- DATA SHOWN:
------------------------------------------------
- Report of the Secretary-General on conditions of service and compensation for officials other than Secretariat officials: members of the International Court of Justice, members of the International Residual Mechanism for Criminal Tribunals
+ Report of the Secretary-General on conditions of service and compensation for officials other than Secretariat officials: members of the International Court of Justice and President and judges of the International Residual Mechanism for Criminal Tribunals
------------------------------------------------
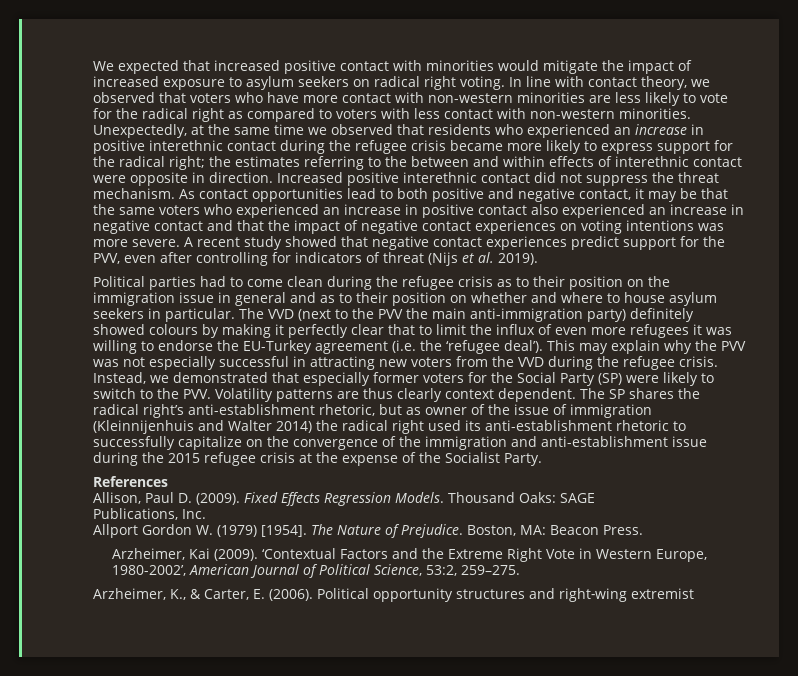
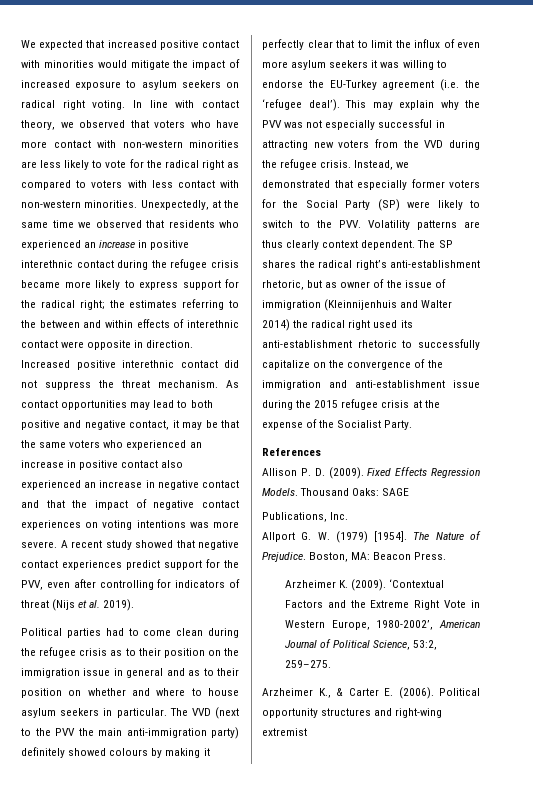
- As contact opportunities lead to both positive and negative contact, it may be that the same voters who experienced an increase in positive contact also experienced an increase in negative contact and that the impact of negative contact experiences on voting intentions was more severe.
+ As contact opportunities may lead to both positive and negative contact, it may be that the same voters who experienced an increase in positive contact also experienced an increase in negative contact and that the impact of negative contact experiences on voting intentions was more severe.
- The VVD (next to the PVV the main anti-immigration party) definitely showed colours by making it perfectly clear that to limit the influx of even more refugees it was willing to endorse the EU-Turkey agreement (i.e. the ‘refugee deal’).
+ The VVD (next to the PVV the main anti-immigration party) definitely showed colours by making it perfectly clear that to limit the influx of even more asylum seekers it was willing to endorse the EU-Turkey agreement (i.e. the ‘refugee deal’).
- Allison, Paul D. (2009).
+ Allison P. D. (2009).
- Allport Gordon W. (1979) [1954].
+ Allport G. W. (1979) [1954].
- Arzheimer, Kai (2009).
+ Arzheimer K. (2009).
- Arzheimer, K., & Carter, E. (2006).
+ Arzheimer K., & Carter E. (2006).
------------------------------------------------
- REQUIRED ACTION: Look through the entries above and quote exactly the lines from the line with "- Allport Gordon W. (1979) [1954]." to the line with "Carter E. (2006).", counting both of those lines.

- COMPLETED EXERCISE:
- Allport Gordon W. (1979) [1954].
+ Allport G. W. (1979) [1954].
- Arzheimer, Kai (2009).
+ Arzheimer K. (2009).
- Arzheimer, K., & Carter, E. (2006).
+ Arzheimer K., & Carter E. (2006).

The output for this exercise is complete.